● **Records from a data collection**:

<<<<

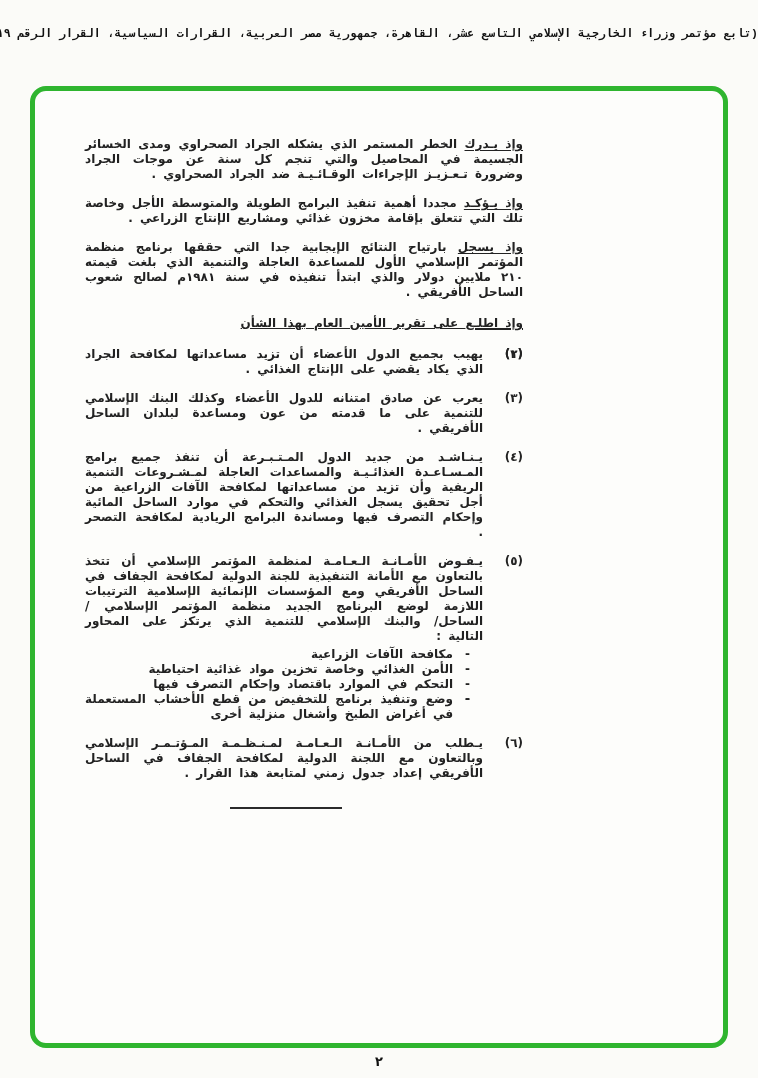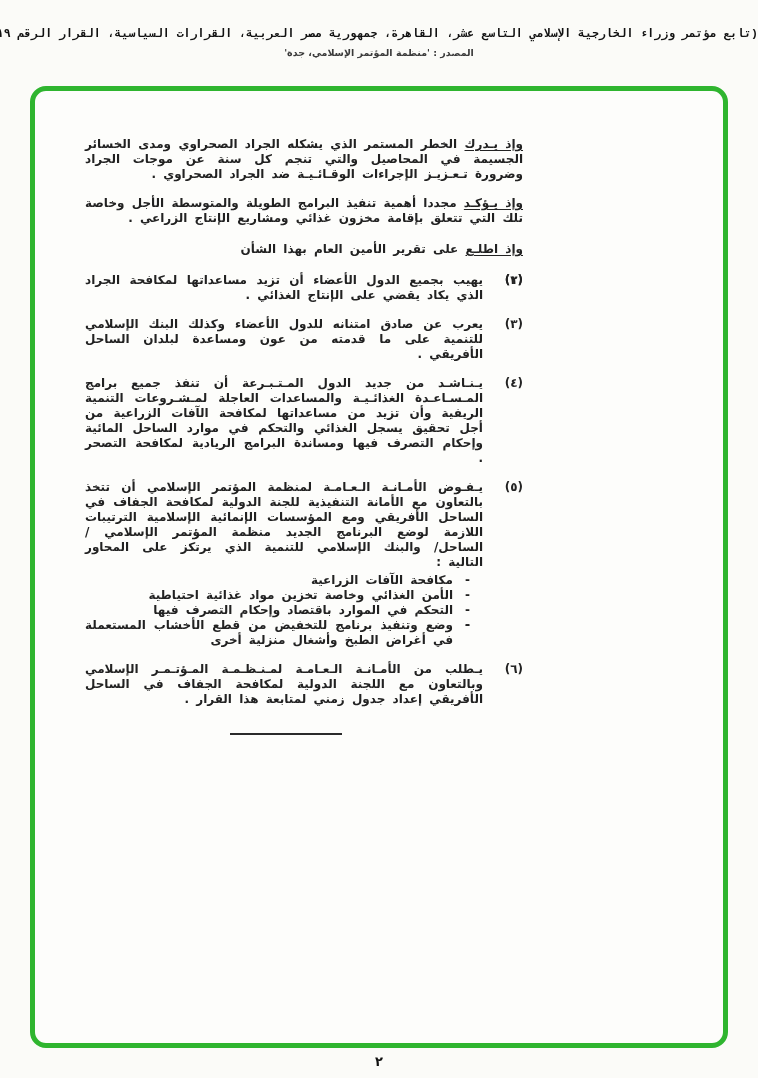--- a/index.html
+++ b/index.html
@@ -59,7 +59,6 @@
 
   <div class="header">
     <div class="h1">(تابع مؤتمر وزراء الخارجية الإسلامي التاسع عشر، القاهرة، جمهورية مصر العربية، القرارات السياسية، القرار الرقم ٢٧/١٩-س</div>
-    <div class="h2">المصدر : 'منظمة المؤتمر الإسلامي، جدة'</div>
   </div>
 
   <div class="green-box" style="border-color: rgb(47, 181, 47);">

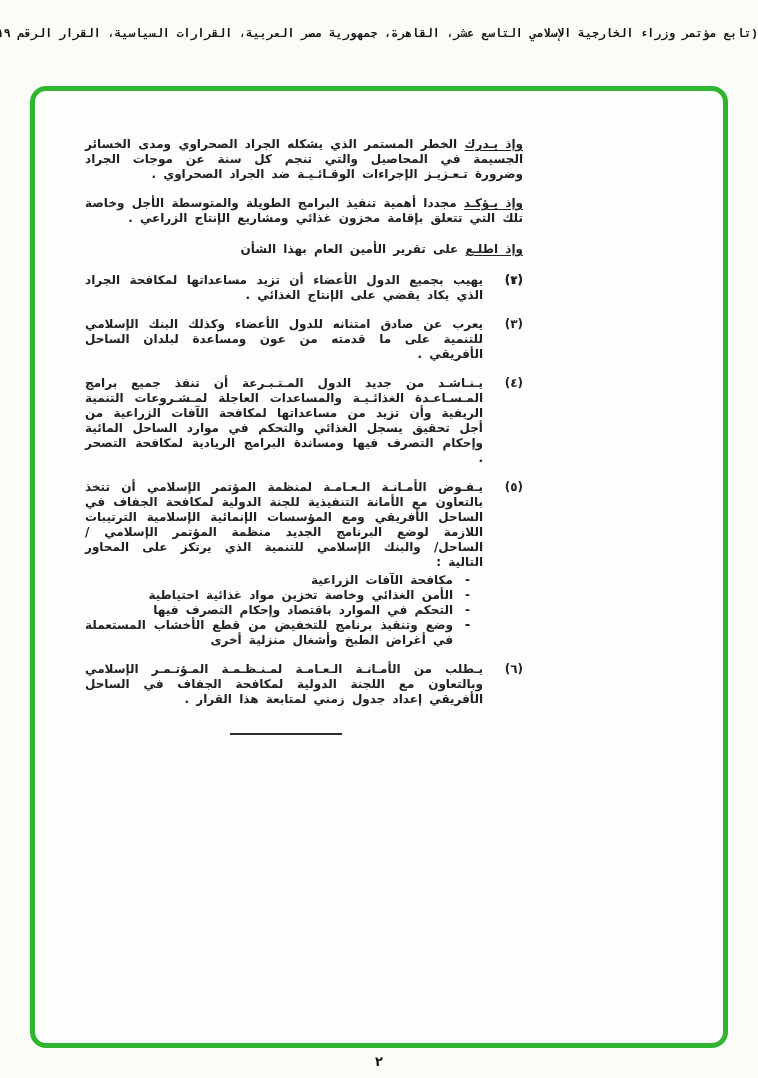--- a/index.html
+++ b/index.html
@@ -68,6 +68,7 @@
 
       <p class="para"><span class="lead">وإذ يـؤكـد</span><span> مجددا أهمية تنفيذ البرامج الطويلة والمتوسطة الأجل وخاصة تلك التي تتعلق بإقامة مخزون غذائي ومشاريع الإنتاج الزراعي .</span></p>
 
+      <p class="para"><span class="lead">وإذ يسجل</span><span> بارتياح النتائج الإيجابية جدا التي حققها برنامج منظمة المؤتمر الإسلامي الأول للمساعدة العاجلة والتنمية الذي بلغت قيمته ٢١٠ ملايين دولار والذي ابتدأ تنفيذه في سنة ١٩٨١م لصالح شعوب الساحل الأفريقي .</span></p>
 
       <p class="para para-head"><span class="lead">وإذ اطلـع</span><span> على تقرير الأمين العام بهذا الشأن</span></p>
 

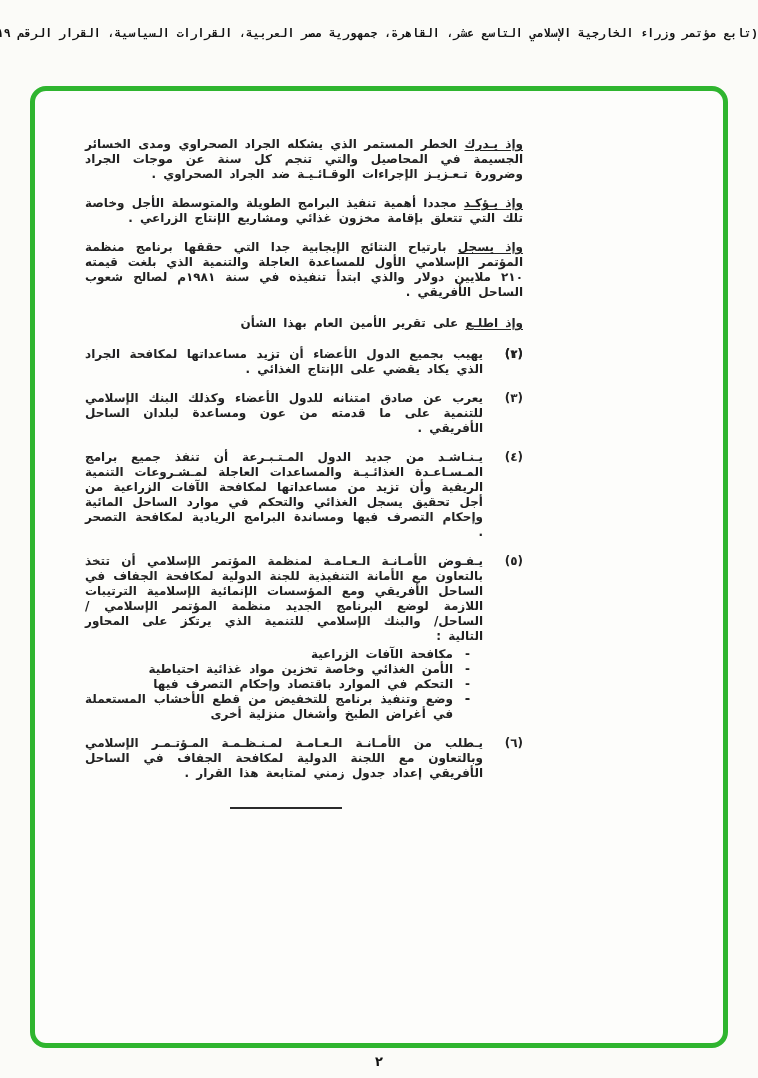--- a/index.html
+++ b/index.html
@@ -34,7 +34,7 @@
   }
   .para{ margin:0 0 14px 0; text-align:justify; }
   .lead{ text-decoration:underline; text-underline-offset:2px; }
-  .para-head{ margin:16px 0 16px 0; }
+  .para-head{ margin:16px 0 16px 0;text-decoration:underline; }
   .item{
     position:relative; padding-right:40px; margin:0 0 14px 0;
     text-align:justify;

>>>>

● **The task**: Provide an exact transcript of the lines from the one that holds "-34,7 +34,7 @@" through the final line of the data above.

● **Finished task**:
@@ -34,7 +34,7 @@
   }
   .para{ margin:0 0 14px 0; text-align:justify; }
   .lead{ text-decoration:underline; text-underline-offset:2px; }
-  .para-head{ margin:16px 0 16px 0; }
+  .para-head{ margin:16px 0 16px 0;text-decoration:underline; }
   .item{
     position:relative; padding-right:40px; margin:0 0 14px 0;
     text-align:justify;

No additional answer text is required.